Task goal: Pick every line out of the entries below that has the string "subtotal", and copy it.

Data section:
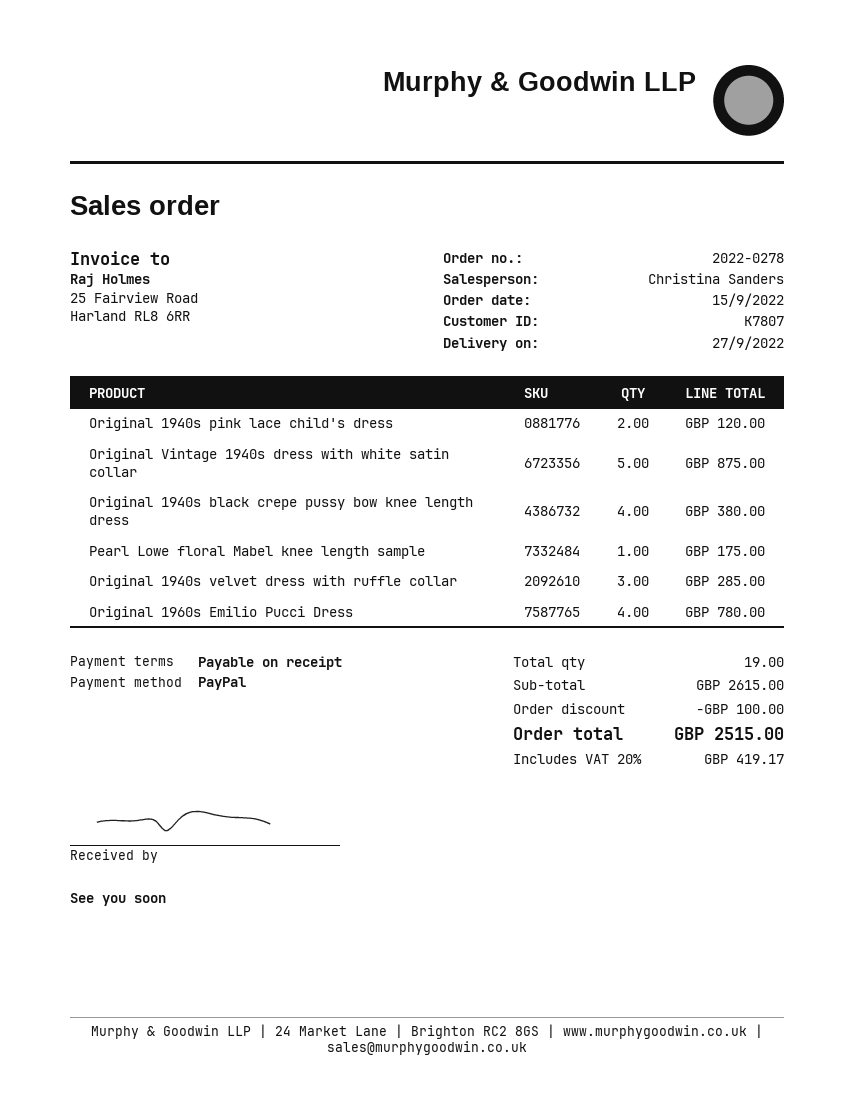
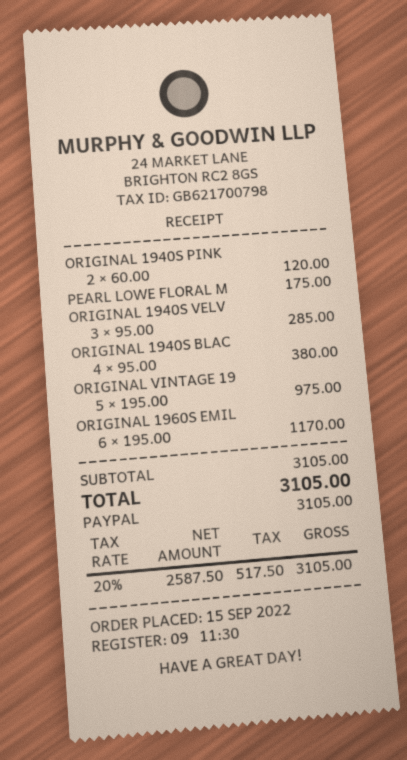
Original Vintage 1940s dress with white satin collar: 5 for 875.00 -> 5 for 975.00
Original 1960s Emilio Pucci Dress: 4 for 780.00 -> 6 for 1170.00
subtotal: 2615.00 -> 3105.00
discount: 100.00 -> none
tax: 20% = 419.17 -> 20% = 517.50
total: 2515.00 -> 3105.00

* * *

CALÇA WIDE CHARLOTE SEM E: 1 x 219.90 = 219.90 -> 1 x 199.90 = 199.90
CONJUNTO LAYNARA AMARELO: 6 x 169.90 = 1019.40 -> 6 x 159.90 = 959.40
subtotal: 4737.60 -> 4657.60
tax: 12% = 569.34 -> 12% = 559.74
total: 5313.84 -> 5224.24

==

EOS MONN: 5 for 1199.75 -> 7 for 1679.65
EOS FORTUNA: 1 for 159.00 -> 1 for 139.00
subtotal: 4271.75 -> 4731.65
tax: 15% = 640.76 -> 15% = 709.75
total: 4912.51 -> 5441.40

Written answer:
subtotal: 2615.00 -> 3105.00
subtotal: 4737.60 -> 4657.60
subtotal: 4271.75 -> 4731.65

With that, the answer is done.